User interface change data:
####

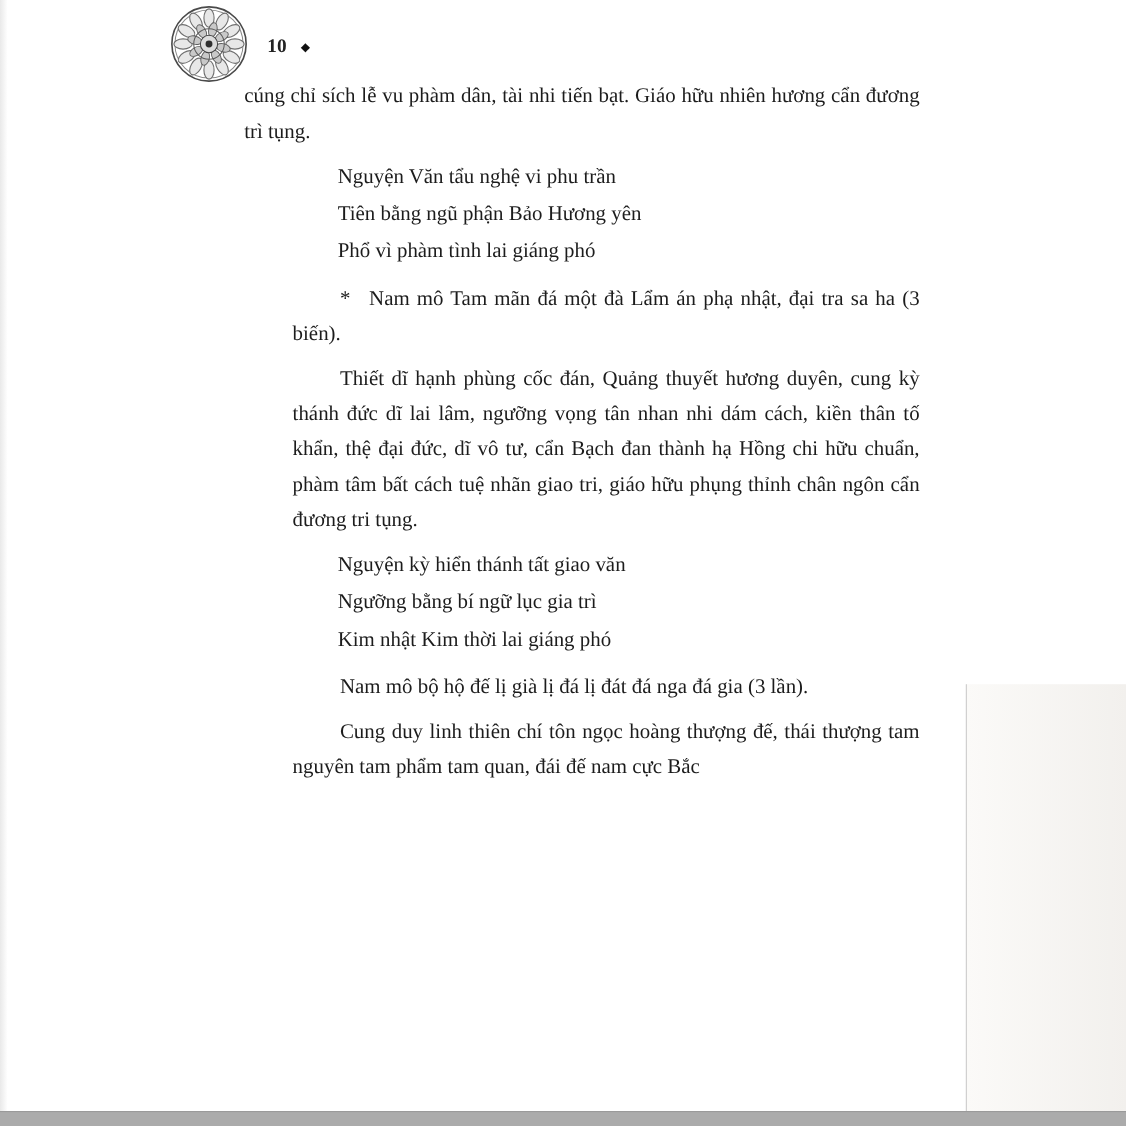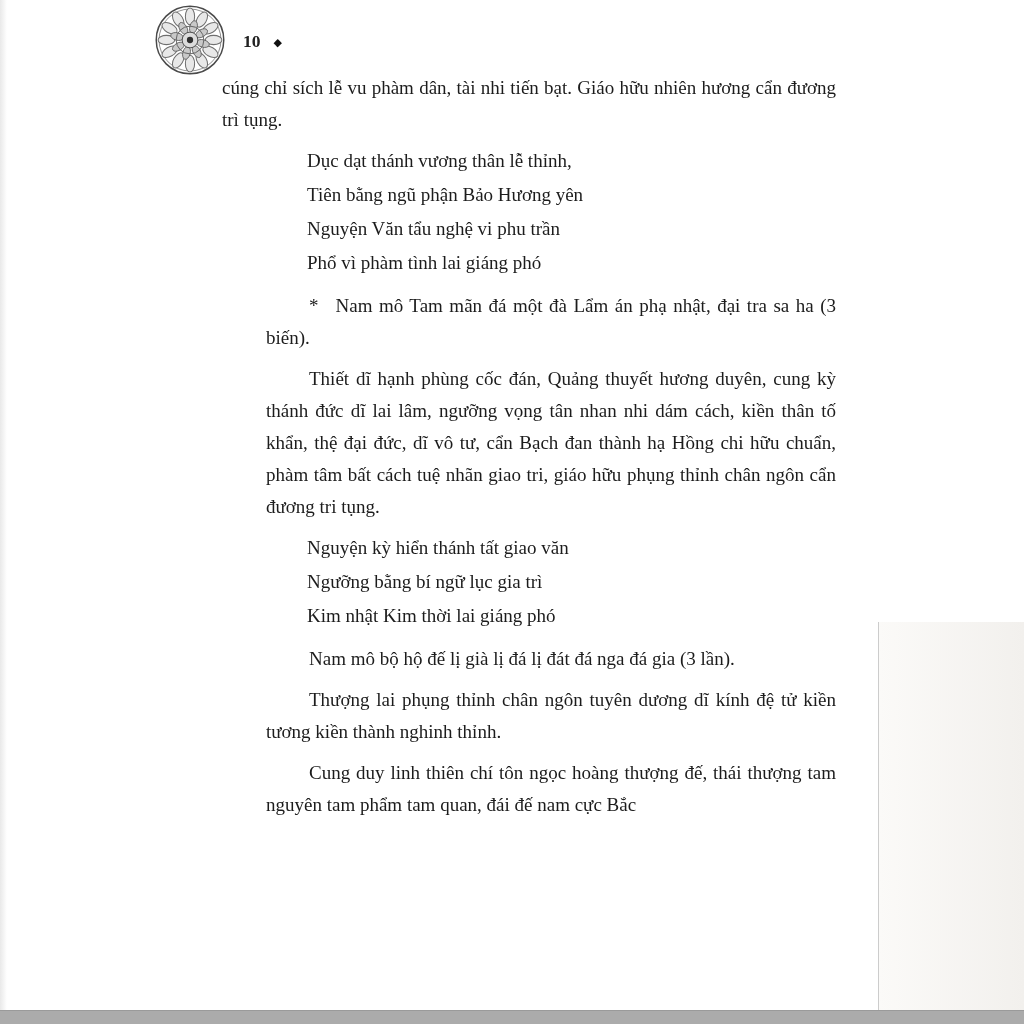--- a/index.html
+++ b/index.html
@@ -153,7 +153,6 @@
 <div class="page-content">
     <p class="para">cúng chỉ sích lễ vu phàm dân, tài nhi tiến bạt. Giáo hữu nhiên hương cẩn đương trì tụng.</p>
     <div class="verse">
-      <p class="verse-line">Dục dạt thánh vương thân lễ thỉnh,</p>
       <p class="verse-line">Tiên bằng ngũ phận Bảo Hương yên</p>
       <p class="verse-line">Nguyện Văn tẩu nghệ vi phu trần</p>
       <p class="verse-line">Phổ vì phàm tình lai giáng phó</p>

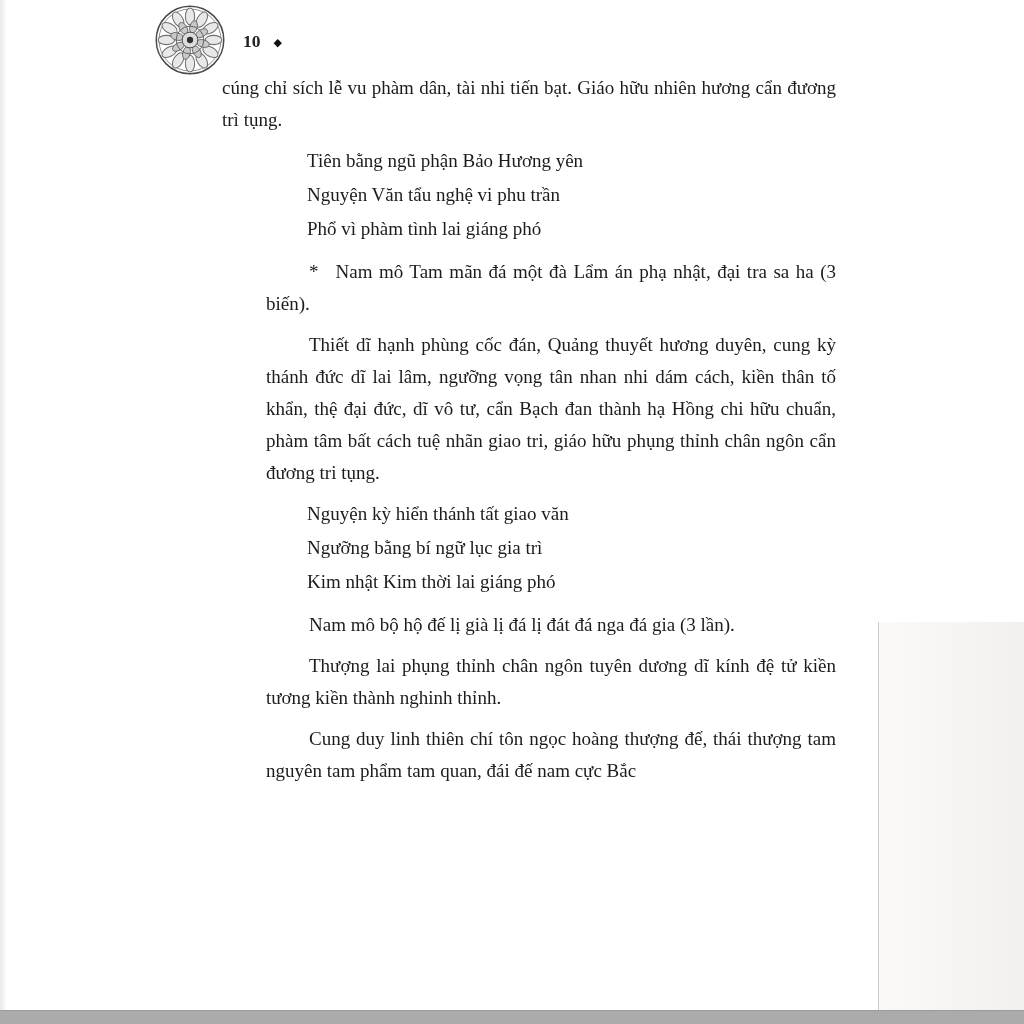--- a/index.html
+++ b/index.html
@@ -153,8 +153,8 @@
 <div class="page-content">
     <p class="para">cúng chỉ sích lễ vu phàm dân, tài nhi tiến bạt. Giáo hữu nhiên hương cẩn đương trì tụng.</p>
     <div class="verse">
+      <p class="verse-line">Nguyện Văn tẩu nghệ vi phu trần</p>
       <p class="verse-line">Tiên bằng ngũ phận Bảo Hương yên</p>
-      <p class="verse-line">Nguyện Văn tẩu nghệ vi phu trần</p>
       <p class="verse-line">Phổ vì phàm tình lai giáng phó</p>
     </div>
     <p class="para indent"><span class="marker">*</span>Nam mô Tam mãn đá một đà Lẩm án phạ nhật, đại tra sa ha (3 biến).</p>

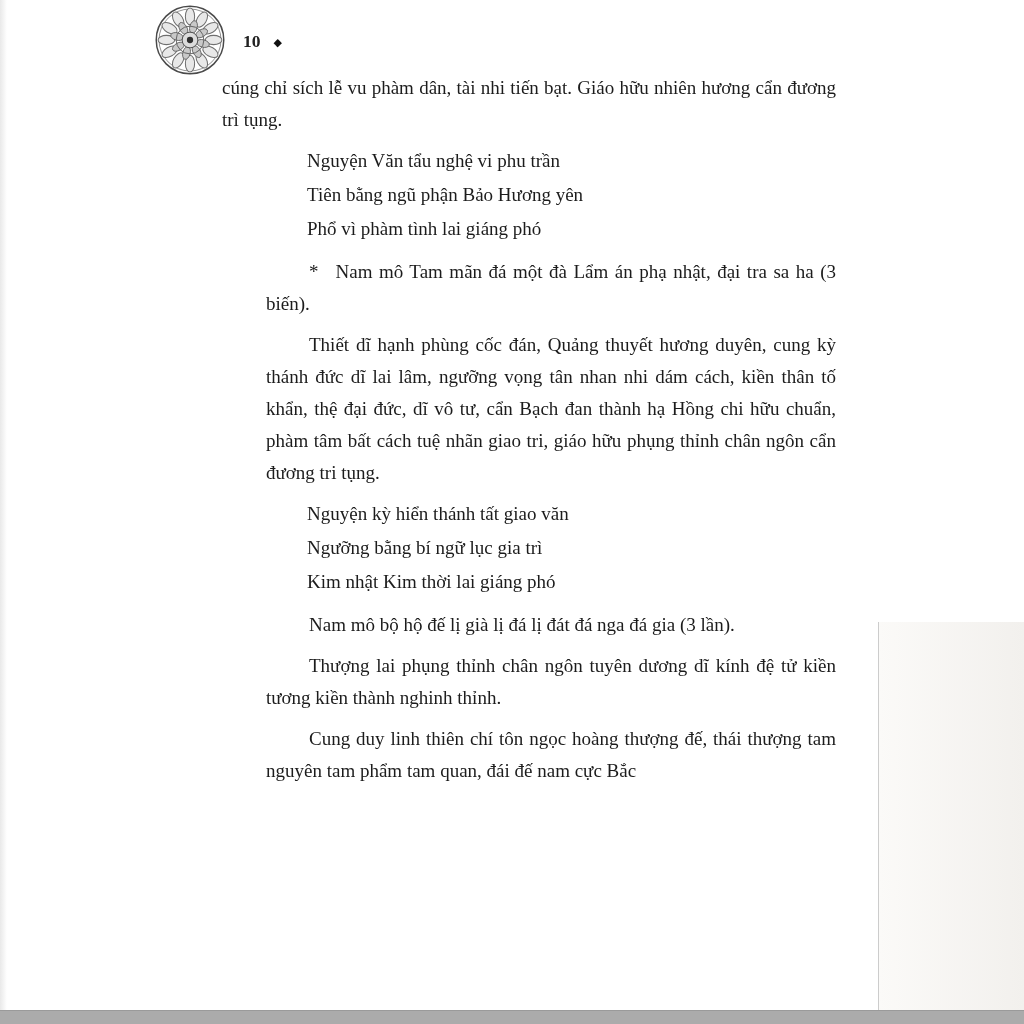--- a/index.html
+++ b/index.html
@@ -165,7 +165,6 @@
       <p class="verse-line">Kim nhật Kim thời lai giáng phó</p>
     </div>
     <p class="para indent">Nam mô bộ hộ đế lị già lị đá lị đát đá nga đá gia (3 lần).</p>
-    <p class="para indent">Thượng lai phụng thỉnh chân ngôn tuyên dương dĩ kính đệ tử kiền tương kiền thành nghinh thỉnh.</p>
     <p class="para indent">Cung duy linh thiên chí tôn ngọc hoàng thượng đế, thái thượng tam nguyên tam phẩm tam quan, đái đế nam cực Bắc</p>
   </div>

####

§ TASK DIRECTIONS:
Gather from the data above every line with the string "thỉnh".

§ OUTPUT:
-      <p class="verse-line">Dục dạt thánh vương thân lễ thỉnh,</p>
-    <p class="para indent">Thượng lai phụng thỉnh chân ngôn tuyên dương dĩ kính đệ tử kiền tương kiền thành nghinh thỉnh.</p>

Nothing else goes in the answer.